In the waning months of service as one of nine Virginia Retirement System trustees, I find myself in simpatico with Rod Smyth, Chairman of the VRS Investment Advisory Committee, and Chief Investment Strategist for Riverfront Investment Group.

Smyth describes VRS assets: “stocks (domestic and international), a wide spectrum of bond/credit (from Treasuries to high yield), and real estate (public and private).” He further reminds that the VRS portfolio seeks to achieve an annualized return of 7% over a relative long time horizon – a non-negotiable goal.

Additionally, he explains that overexposure to volatile/risky assets, and draw downs, in total portfolio value - during severely negative period’s puts retirement at risk. Holding too much cash and government-guaranteed bonds at recent interest rates makes a 7% return almost mathematically impossible.

Since 2007, unfurling events have produced rapid, unsparing challenges. Weekly headlines drone with alarming news: Blackbaud, Charleston software giant, cuts 150 jobs in South Carolina….these job cuts stem from a still-sluggish economy - even legacy business hasn’t performed as expected; The University of Southern California and the Lucile Packard Foundation present an ominous California study - the birth dearth. This is the world’s eighth-largest economy and it is going to shrink (currently with 21 seniors per 100 working age adults growing to 36% by 2030), generating fewer people to pull the economic wagon as entitlement requirements increase; Morgan Stanley recently warns the global economy is “likely to be stuck in the ‘twilight zone’ of sluggish growth - a full contraction in the U.S. GDP for the first three quarters of 2013 is possible.
Then there’s the jobless elephant. Fed Chairman, Ben Bernanke, concluded, “The present job market represents an enormous waste of human and economic potential.” Amid that unenviable reality, where are the signals that real job growth is beginning to address our under or unemployed citizens - approximately 21 million?

VRS achieved a 1.4 percent net return on its investment portfolio for fiscal year 2012, ending with $53.3 billion in assets. As low, maybe disappointing, as that figure reads, it reflects the 2012 returns of most retirement organizations. Remember, 7 % should be viewed “over a relative long time horizon.”

Ronald D. Schmitz, VRS Chief Investment Officer, expressed comfort with those results in a “market fraught with volatility and depressed returns.” The portfolio included $21.8 billion in public equity; $12.5 billion in fixed income; $7.2 billion in credit strategies; $4.8 billion in private equity, and $4.3 billion in real assets, as of June 30, 2012. Disappointingly, the public equity returned a negative 4.6 percent, reflecting the market shifts during the year.
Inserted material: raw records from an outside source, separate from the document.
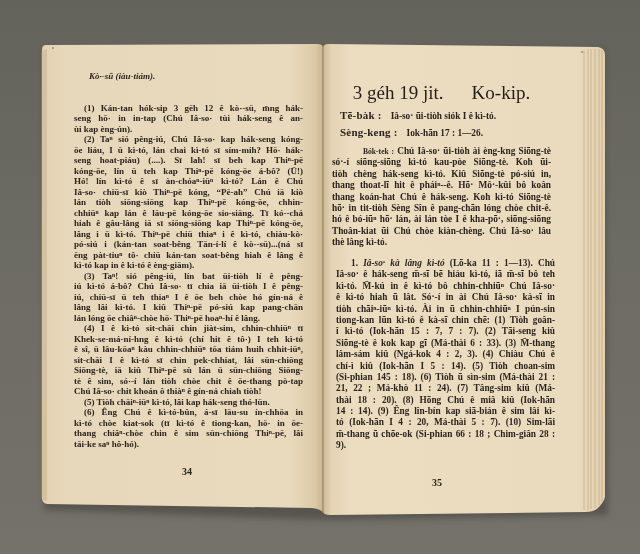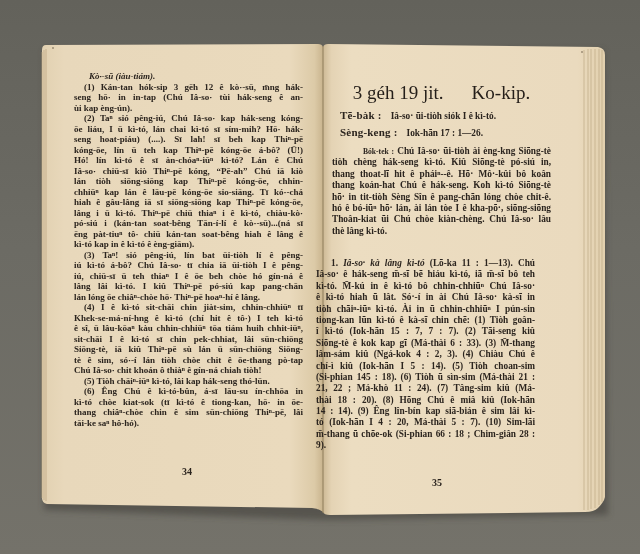--- a/index.html
+++ b/index.html
@@ -10,33 +10,33 @@
   }
   .book-svg { position:absolute; left:0; top:0; width:640px; height:554px; }
   .ink { color:#2b241e; }
   .txt { position:absolute; }
   .lp { left:74px; top:71px; width:229px; font-weight:bold; font-size:9px; line-height:10.5px; }
   .rp-font { font-weight:bold; font-size:9.3px; line-height:11.4px; }
   .ln { display:block; height:10.5px; white-space:nowrap; text-align:justify; text-align-last:justify; overflow:visible; }
   .rp-font .ln { height:11.4px; }
   .ln.last { text-align-last:left; }
   .ln.first { padding-left:10px; }
-  .heading { font-style:italic; padding-left:15px; height:10.5px; margin-bottom:0; white-space:nowrap; }
+  .heading { font-style:italic; padding-left:15px; height:10.5px; margin-bottom:21px; white-space:nowrap; }
   .para + .para { margin-top:0; }
   .it { font-style:italic; }
   .title {
     position:absolute; left:332px; top:82px; width:219px; height:22px;
     display:flex; justify-content:center; gap:28px;
     font-size:19px; line-height:22px; font-weight:normal; color:#241e19; white-space:nowrap;
   }
   .field { position:absolute; left:340px; white-space:nowrap; font-size:9.3px; line-height:11px; font-weight:bold; }
   .field .lbl { font-size:11px; letter-spacing:0.2px; margin-right:9px; }
   .obj { left:332px; top:146px; width:219px; }
   .obj .ln.first { padding-left:7px; }
-  .sec { left:316px; top:258px; width:219px; }
+  .sec { left:336px; top:258px; width:219px; }
   .sec .ln.first { padding-left:15px; }
   .lbl-b { font-size:7.6px;padding-left:24px; }
   .pgnum { position:absolute; width:40px; text-align:center; font-weight:bold; font-size:10px; line-height:12px; }
 </style>
 </head>
 <body>
 
 <svg class="book-svg" viewBox="0 0 640 554" xmlns="http://www.w3.org/2000/svg">
   <defs>
     <linearGradient id="lpg" x1="0" y1="0" x2="1" y2="0">
@@ -142,20 +142,21 @@
 
 <div class="field ink" style="top:110px;">
   <span class="lbl">Tē-bàk :</span><span>Iâ-so· ūi-tiòh siók I ê kì-tó.</span>
 </div>
 <div class="field ink" style="top:127px;">
   <span class="lbl">Sèng-keng :</span><span>Iok-hān 17 : 1—26.</span>
 </div>
 
 <div class="txt obj rp-font ink">
   <span class="ln first"><span class="lbl-b">Bók-tek :</span> <span>Chú Iâ-so· ūi-tiòh ài èng-kng Siōng-tè</span></span>
+  <span class="ln">só·-í siōng-siōng kì-tó kau-pòe Siōng-tè. Koh ūi-</span>
   <span class="ln">tiòh chèng hák-seng kì-tó. Kiû Siōng-tè pó-siú in,</span>
   <span class="ln">thang thoat-lī hit ê pháiⁿ--ê. Hō· Mô·-kûi bô koân</span>
   <span class="ln">thang koán-hat Chú ê hák-seng. Koh kì-tó Siōng-tè</span>
   <span class="ln">hō· in tit-tiòh Sèng Sîn ê pang-chān lóng chòe chit-ê.</span>
   <span class="ln">hó ê bó-iūⁿ hō· lán, ài lán tòe I ê kha-pō·, siōng-siōng</span>
   <span class="ln">Thoân-kiat ūi Chú chòe kiàn-chèng. Chú Iâ-so· lâu</span>
   <span class="ln last">thè lâng kì-tó.</span>
 </div>
 
 <div class="txt sec rp-font ink">

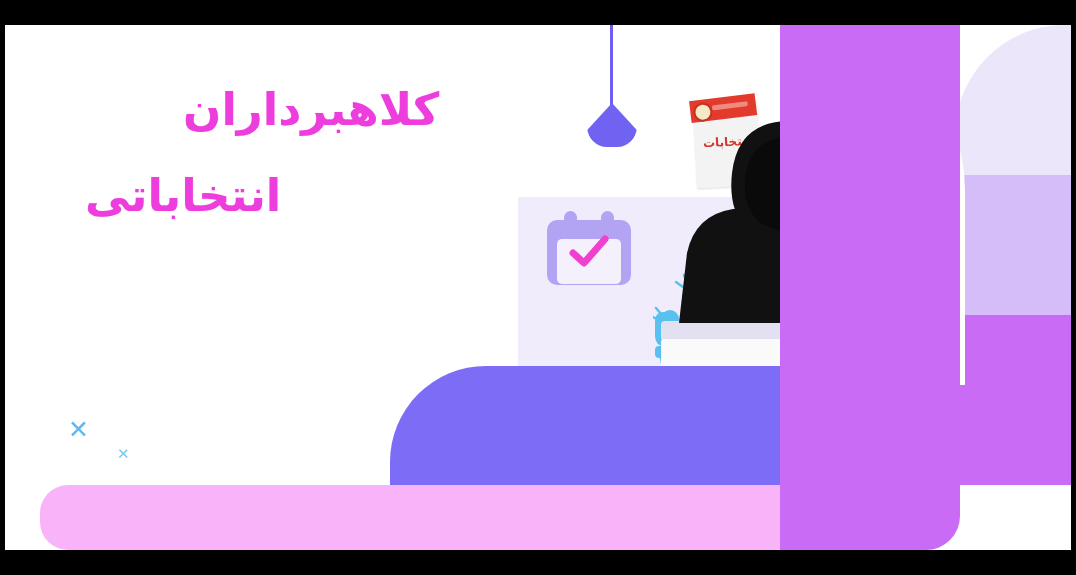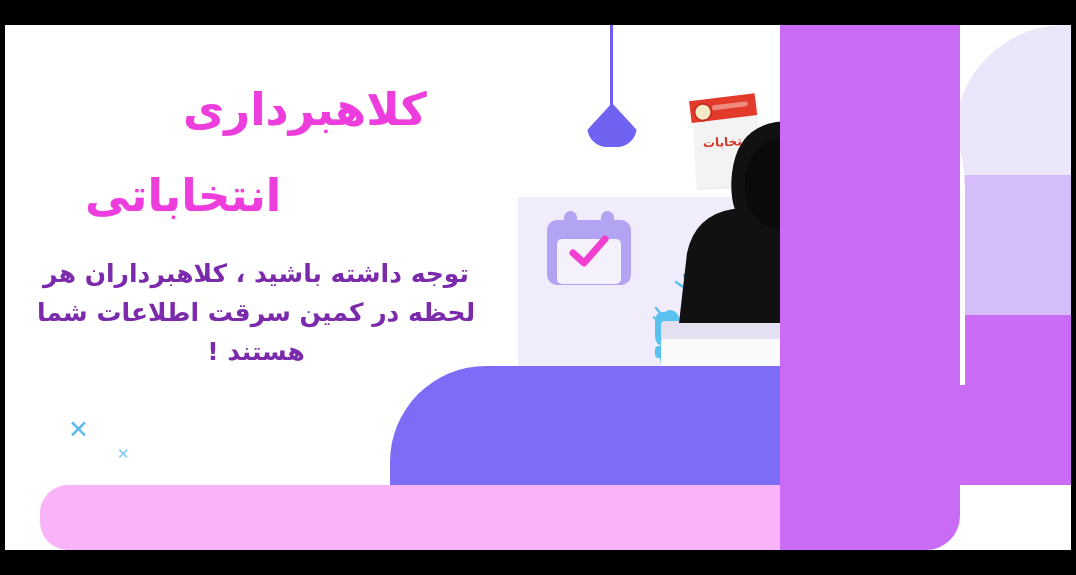--- a/index.html
+++ b/index.html
@@ -105,25 +105,24 @@
              border-bottom-left-radius:28px;}
   #column-purple{position:absolute;left:775px;top:0;width:180px;height:525px;
                  background:#ca6bf5;border-bottom-right-radius:34px;}
 </style>
 </head>
 <body>
 
 <div id="frame">
   <div id="slide">
 
-    <div class="headline" id="title-line-1">کلاهبرداری</div>
+    <div class="headline" id="title-line-1">کلاهبرداران</div>
 
     <div class="headline" id="title-line-2">انتخاباتی</div>
 
-    <div id="body-text">توجه داشته باشید ، کلاهبرداران هر لحظه در کمین سرقت اطلاعات شما هستند !</div>
 
     <span class="xmark" id="deco-x-large">✕</span>
     <span class="xmark" id="deco-x-small">✕</span>
 
     <div id="illustration">
 
       <div class="edge-band" id="band-lavender-pale"></div>
       <div class="edge-band" id="band-lavender-mid"></div>
       <div class="edge-band" id="band-purple-bright"></div>
 

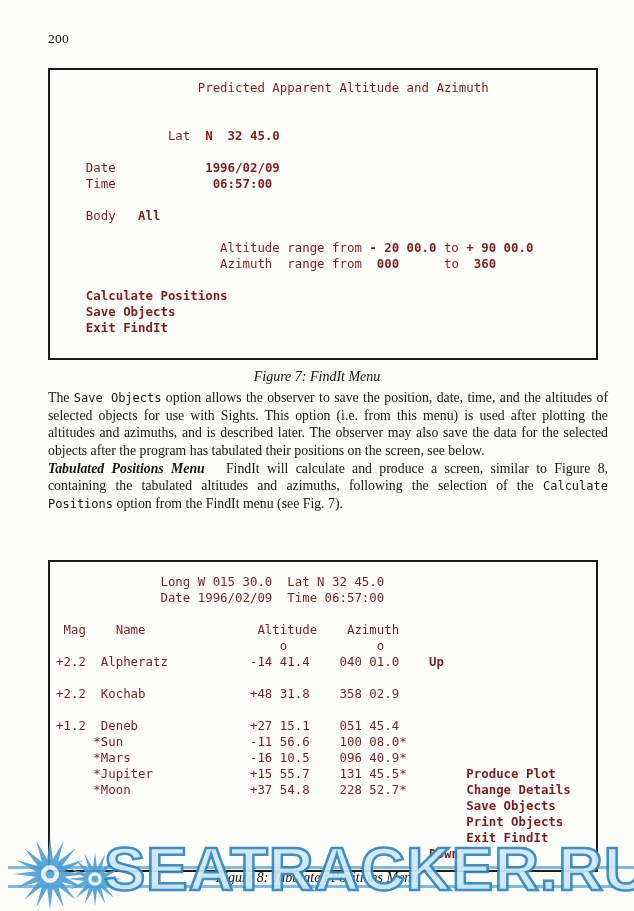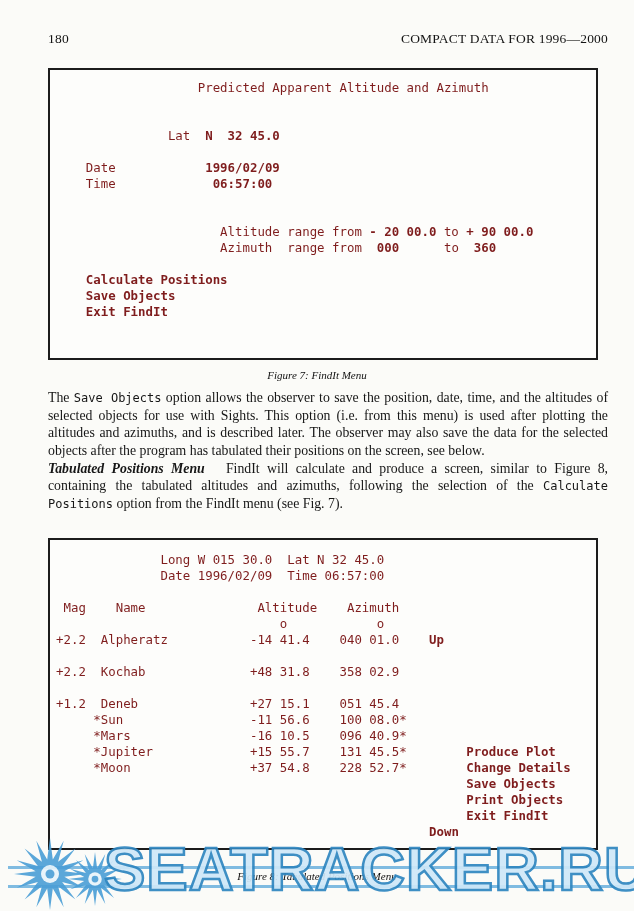--- a/index.html
+++ b/index.html
@@ -18,26 +18,26 @@
   }
   .screenbox {
     position:absolute; left:48px; width:550px;
     background:#fdfdfb;
     border:2px solid #1c1c1c;
     font-family:"DejaVu Sans Mono", monospace;
     font-size:12.4px; color:#7f1d1d;
     overflow:hidden;
   }
   #fig7-box { top:68px;  height:292px; padding:10px 4px 6px 6px; }
-  #fig8-box { top:538px; height:312px; padding:12px 4px 8px 6px; }
+  #fig8-box { top:560px; height:312px; padding:12px 4px 8px 6px; }
   .ln { height:16px; line-height:16px; white-space:pre; }
   .b { font-weight:bold; }
   .caption {
     position:absolute; left:0; width:634px; text-align:center;
-    font-style:italic; font-size:11px; color:#111;
+    font-style:italic; font-size:14px; color:#111;
   }
   #fig7-caption { top:369px; }
   #fig8-caption { top:870px; }
   .para {
     position:absolute; left:48px; width:560px;
     text-align:justify;
     font-size:13.8px; line-height:17.2px; color:#161616;
   }
   #para1 { top:389px; }
   #para2 { top:460px; }
@@ -61,33 +61,33 @@
     white-space:nowrap;
   }
   .star { position:absolute; opacity:.9; }
   #star-1 { left:6px;  top:2px;  width:72px; height:72px; }
   #star-2 { left:60px; top:16px; width:54px; height:54px; }
 </style>
 </head>
 <body>
 
 <div class="header">
-  <span>180</span>
-  <span>COMPACT DATA FOR 1996—2000</span>
+  <span>200</span>
 </div>
 
 <div class="screenbox" id="fig7-box">
     <div class="ln"><span>                   Predicted Apparent Altitude and Azimuth</span></div>
     <div class="ln">&nbsp;</div>
     <div class="ln">&nbsp;</div>
     <div class="ln"><span>               Lat  </span><span class="b">N  32 45.0</span></div>
     <div class="ln">&nbsp;</div>
     <div class="ln"><span>    Date            </span><span class="b">1996/02/09</span></div>
     <div class="ln"><span>    Time             </span><span class="b">06:57:00</span></div>
     <div class="ln">&nbsp;</div>
+    <div class="ln"><span>    Body   </span><span class="b">All</span></div>
     <div class="ln">&nbsp;</div>
     <div class="ln"><span>                      Altitude range from </span><span class="b">- 20 00.0</span><span> to </span><span class="b">+ 90 00.0</span></div>
     <div class="ln"><span>                      Azimuth  range from  </span><span class="b">000</span><span>      to  </span><span class="b">360</span></div>
     <div class="ln">&nbsp;</div>
     <div class="ln"><span>    </span><span class="b">Calculate Positions</span></div>
     <div class="ln"><span>    </span><span class="b">Save Objects</span></div>
     <div class="ln"><span>    </span><span class="b">Exit FindIt</span></div>
   </div>
 
 <div class="caption" id="fig7-caption">Figure 7: FindIt Menu</div>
Diana F. Cantor, VRS Board Chairman, was clear: “Realistically, the world has not recovered from the 2008 financial meltdown, and it is still a difficult time to be an investor.” She’s absolutely correct – the bruises and scars of the earlier economic tsunami remain in clear evidence.

Dr. H. Woody Brock, President of Strategic Decisions, Inc. argued in his 2012 book, American Gridlock, “that the nation needs a U.S. Marshall Plan devoted to profitable infrastructure investments in the national electrical grid, in bridges, roads, and tunnels, in airports, in human capital, in fracking infrastructure, in high speed rails.”

This program could benefit business, labor, and general economic growth. It worked with President Eisenhower’s program for the Interstate Highway System – that program got the nation moving, pleased almost everybody, earning an 11 % rate of return.

This trustee views today’s economic outlook as consistent…and depressing. We’ve continually kicked the can down the alley on entitlement reform - for three decades. All of this could have been so different. As Dr. Brock contends, “this is because of the non-linearly increasing price to be paid in the future from forever postponing remedial action.”
Just think, if Social Security retirement age had been raised to 70 years, over time, in the mid -1990’s, the economic impact would have been much less than it will be, by 2020, or before. Brock concludes, “The cost to the nation of forever postponing supply-side adjustments will be in the order of 20% of GDP in the longer run – maybe more.”
Broaching this unattractive hamstrung economy, VRS’s role is to continue investing successfully – there’s simply little choice.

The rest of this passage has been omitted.